# Starship Now finished



## eggy22 (Feb 3, 2013)

Starship crazy.

This is yesterdays Starship now finished.

Made from 18mm Birch ply.


----------



## rockslinger (Nov 16, 2010)

Nice job!


----------



## mr. green (Nov 3, 2012)

Beautiful and great for hunting. That thing will pay for itself. Thanks for sharing.


----------



## Individual (Nov 6, 2013)

Saw this on ebay, awesome!


----------



## eggy22 (Feb 3, 2013)

Individual said:


> Saw this on ebay, awesome!


Not that one you didn't !

only finished it this morning .

but if you look a bit later you might just see it then . haha

Btw , i posted your catty this morning pal .


----------



## Individual (Nov 6, 2013)

eggy22 said:


> Individual said:
> 
> 
> > Saw this on ebay, awesome!
> ...


Cheers, after my birthday i'l be looking if you have anymore of them custom ones !


----------



## carboncopy (Jan 14, 2014)

Really like that tactical look!


----------



## Dr J (Apr 22, 2013)

Interesting , what is the overall length, and what is the lenght of the rubbers/


----------



## eggy22 (Feb 3, 2013)

Dr J said:


> Interesting , what is the overall length, and what is the lenght of the rubbers/


The overall is 22.5 inch, the length of the tbg depends on how long your draw is ... this starship gives you 13.5 inch extra draw.


----------



## cueball.tech (Jan 3, 2014)

very nice man...bet that was alot of work.


----------



## eggy22 (Feb 3, 2013)

cueball.tech said:


> very nice man...bet that was alot of work.


Just a wee bit!


----------



## cueball.tech (Jan 3, 2014)

How long was the build start to finish


----------



## eggy22 (Feb 3, 2013)

cueball.tech said:


> How long was the build start to finish


easy do 1 in a day , i made that while making other cattys for people.


----------



## Charles (Aug 26, 2010)

Looks good!

Cheers .... Charles


----------



## cueball.tech (Jan 3, 2014)

I would have figured on longer build time


----------



## TimR (May 22, 2011)

Very clean lines, I like it.

Does this design have a name?

Is it proprietary, or would you consider sharing a template?


----------



## eggy22 (Feb 3, 2013)

TimR said:


> Very clean lines, I like it.
> 
> Does this design have a name?
> 
> Is it proprietary, or would you consider sharing a template?


Hi

this design is just called Starship 2 - 4 the 4 is because it has 4 holes in . lol the other one has 8 holes.

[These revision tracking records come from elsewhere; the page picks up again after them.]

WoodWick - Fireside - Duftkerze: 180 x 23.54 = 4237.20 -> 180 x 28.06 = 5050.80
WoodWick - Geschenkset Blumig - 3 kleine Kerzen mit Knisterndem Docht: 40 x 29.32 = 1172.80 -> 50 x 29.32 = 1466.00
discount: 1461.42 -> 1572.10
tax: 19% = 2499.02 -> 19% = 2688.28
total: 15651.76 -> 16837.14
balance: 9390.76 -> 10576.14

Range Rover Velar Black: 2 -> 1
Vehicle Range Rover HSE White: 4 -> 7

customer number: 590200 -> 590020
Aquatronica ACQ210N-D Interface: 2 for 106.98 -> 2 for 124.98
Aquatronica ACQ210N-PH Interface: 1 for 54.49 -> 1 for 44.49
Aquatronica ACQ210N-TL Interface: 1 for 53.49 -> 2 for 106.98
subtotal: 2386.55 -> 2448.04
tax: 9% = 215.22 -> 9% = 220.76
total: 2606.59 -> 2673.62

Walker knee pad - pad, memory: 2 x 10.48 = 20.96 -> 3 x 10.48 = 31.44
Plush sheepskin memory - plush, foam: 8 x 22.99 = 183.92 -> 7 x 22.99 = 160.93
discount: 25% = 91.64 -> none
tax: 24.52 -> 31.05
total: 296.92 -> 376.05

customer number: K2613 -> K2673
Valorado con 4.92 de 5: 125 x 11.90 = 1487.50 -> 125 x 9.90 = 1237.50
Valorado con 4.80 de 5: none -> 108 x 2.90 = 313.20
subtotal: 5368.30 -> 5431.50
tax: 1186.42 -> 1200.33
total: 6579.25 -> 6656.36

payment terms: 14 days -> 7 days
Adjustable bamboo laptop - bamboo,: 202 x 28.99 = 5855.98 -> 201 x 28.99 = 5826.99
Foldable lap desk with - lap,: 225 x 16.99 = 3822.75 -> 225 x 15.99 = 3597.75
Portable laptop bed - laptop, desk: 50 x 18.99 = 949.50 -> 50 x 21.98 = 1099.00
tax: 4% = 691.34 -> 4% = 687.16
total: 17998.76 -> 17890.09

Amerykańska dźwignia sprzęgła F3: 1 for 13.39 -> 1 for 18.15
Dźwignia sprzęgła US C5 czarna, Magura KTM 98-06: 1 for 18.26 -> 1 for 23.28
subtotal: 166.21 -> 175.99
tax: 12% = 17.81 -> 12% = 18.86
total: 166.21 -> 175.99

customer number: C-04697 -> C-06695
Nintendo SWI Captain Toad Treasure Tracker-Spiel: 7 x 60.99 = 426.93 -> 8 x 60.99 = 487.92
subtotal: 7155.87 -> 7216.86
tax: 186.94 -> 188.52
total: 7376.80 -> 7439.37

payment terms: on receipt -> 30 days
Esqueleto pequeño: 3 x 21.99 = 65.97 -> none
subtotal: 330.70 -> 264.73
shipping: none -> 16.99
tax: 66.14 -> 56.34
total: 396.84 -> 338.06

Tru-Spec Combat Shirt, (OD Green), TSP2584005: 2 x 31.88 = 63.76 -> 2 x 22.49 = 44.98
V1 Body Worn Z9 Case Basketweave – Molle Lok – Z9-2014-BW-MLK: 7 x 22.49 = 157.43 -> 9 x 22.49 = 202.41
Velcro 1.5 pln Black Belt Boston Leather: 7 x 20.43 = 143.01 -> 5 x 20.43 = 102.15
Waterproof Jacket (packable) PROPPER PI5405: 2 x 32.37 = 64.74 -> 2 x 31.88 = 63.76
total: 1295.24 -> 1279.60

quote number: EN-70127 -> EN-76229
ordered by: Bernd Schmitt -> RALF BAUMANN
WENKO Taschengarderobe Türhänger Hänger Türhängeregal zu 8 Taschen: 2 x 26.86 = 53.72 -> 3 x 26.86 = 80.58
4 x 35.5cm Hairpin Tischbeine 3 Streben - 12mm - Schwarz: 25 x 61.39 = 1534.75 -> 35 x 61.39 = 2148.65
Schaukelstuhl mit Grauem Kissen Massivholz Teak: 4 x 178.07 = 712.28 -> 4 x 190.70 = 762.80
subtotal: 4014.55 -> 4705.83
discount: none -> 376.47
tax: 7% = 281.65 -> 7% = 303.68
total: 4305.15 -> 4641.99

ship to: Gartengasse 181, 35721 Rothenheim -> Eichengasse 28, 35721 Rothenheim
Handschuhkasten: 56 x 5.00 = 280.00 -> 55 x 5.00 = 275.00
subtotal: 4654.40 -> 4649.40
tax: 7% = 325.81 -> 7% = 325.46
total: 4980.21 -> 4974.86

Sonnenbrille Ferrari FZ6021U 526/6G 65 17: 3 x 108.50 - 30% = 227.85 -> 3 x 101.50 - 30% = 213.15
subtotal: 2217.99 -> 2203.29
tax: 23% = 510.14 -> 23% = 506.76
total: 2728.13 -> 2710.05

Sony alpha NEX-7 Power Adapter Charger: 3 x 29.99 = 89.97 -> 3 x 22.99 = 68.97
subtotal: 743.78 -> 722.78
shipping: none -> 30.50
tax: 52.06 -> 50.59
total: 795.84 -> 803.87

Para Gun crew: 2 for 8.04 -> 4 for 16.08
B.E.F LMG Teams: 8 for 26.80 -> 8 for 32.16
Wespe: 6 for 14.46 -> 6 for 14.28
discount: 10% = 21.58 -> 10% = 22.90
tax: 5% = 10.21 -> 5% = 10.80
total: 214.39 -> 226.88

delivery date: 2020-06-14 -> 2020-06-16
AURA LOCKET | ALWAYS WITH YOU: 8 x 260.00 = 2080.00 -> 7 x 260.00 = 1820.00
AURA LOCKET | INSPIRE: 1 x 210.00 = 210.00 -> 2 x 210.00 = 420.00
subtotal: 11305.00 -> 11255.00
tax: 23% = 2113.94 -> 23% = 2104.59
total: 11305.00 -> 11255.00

My template is just drawn on a scrap piece of cardboard .

If you need any dimensions plz just pm me and i will try help ..... i just put pen to paper if it looks ok i cut it out .

there is another getting drawn up as we speak .


----------



## TimR (May 22, 2011)

eggy22 said:


> TimR said:
> 
> 
> > Very clean lines, I like it.
> ...


I can see enough in the photo to duplicate it.

But I wouldn't steal somebody's design without asking permission especially if you're selling them.


----------



## MagicTorch100 (Jun 4, 2013)

Mossberg mkII. Looks ace Eggy, I'm off to yu some ply at the weekend


----------



## eggy22 (Feb 3, 2013)

MagicTorch100 said:


> Mossberg mkII. Looks ace Eggy, I'm off to yu some ply at the weekend


Make sure you Buy the correct stuff pal ...... you need 18mm BIRCH ply.


----------



## eggy22 (Feb 3, 2013)

TimR said:


> eggy22 said:
> 
> 
> > TimR said:
> ...


Have a go my friend .... i look forward to seeing the finished item.


----------



## Dr J (Apr 22, 2013)

Well done, have you shot it as yet, if you have, how did it go?


----------



## eggy22 (Feb 3, 2013)

Dr J said:


> Well done, have you shot it as yet, if you have, how did it go?


Yes i was shooting it yesterday before i painted it .

i think they are great shooters ,i,ve only been using single tgb bands 25-20 tapers with a 42inch draw , i always twist the pouch when shooting with this setup and 9.5mm steel they certainly pack a punch.


----------



## B.P.R (Dec 28, 2012)

I made one out of cardboard.... didnt work? ...

Great job eggy


----------



## cueball.tech (Jan 3, 2014)

Plywood?


----------



## eggy22 (Feb 3, 2013)

cueball.tech said:


> Plywood?


Yes 18mm BIRCH ply.


----------



## e~shot (Jun 3, 2010)

Tactical!


----------



## cueball.tech (Jan 3, 2014)

Wonder if cnc billet aluminum would look good like this


----------



## TimR (May 22, 2011)

I made an attempt at it tonight;

I tried to copy the design, drew it several times, was never happy with it; (PS I can't use periods on this computer because the dog ate the period key, I use a lot of semicolons); I would have liked to see a photo on grid paper background to get the dimensions; Hee, hee;

I changed the grip to thumbhole because I was going to use unknown wood and i was worried about the handle failing; then I found some plywood I'd forgotten; anyway here it is;


----------



## cueball.tech (Jan 3, 2014)

Looks good Timr


----------



## cueball.tech (Jan 3, 2014)

I am amazed at the amount of sharing of knowledge and everything in this forum


----------



## eggy22 (Feb 3, 2013)

TimR said:


> I made an attempt at it tonight;
> 
> I tried to copy the design, drew it several times, was never happy with it; (PS I can't use periods on this computer because the dog ate the period key, I use a lot of semicolons); I would have liked to see a photo on grid paper background to get the dimensions; Hee, hee;
> 
> I changed the grip to thumbhole because I was going to use unknown wood and i was worried about the handle failing; then I found some plywood I'd forgotten; anyway here it is;


Hey thats fantastic , i drew another one up yesterday and was toying with the idea of Thumbhole.

I like it !!!! ........ How much extra draw do you have ?


----------



## TimR (May 22, 2011)

eggy22 said:


> TimR said:
> 
> 
> > I made an attempt at it tonight;
> ...


My normal draw is only 30 inches, this increases it to 43.5 inches. I haven't made bands yet, I hope to shoot it tonight.


----------



## cueball.tech (Jan 3, 2014)

Chrono that beast


----------



## cueball.tech (Jan 3, 2014)

Would love to see some numbers and shooting videos and pics of this thing...


----------



## Chepo69 (May 1, 2010)

nice work mate,


----------



## cueball.tech (Jan 3, 2014)

I agree very nice work


----------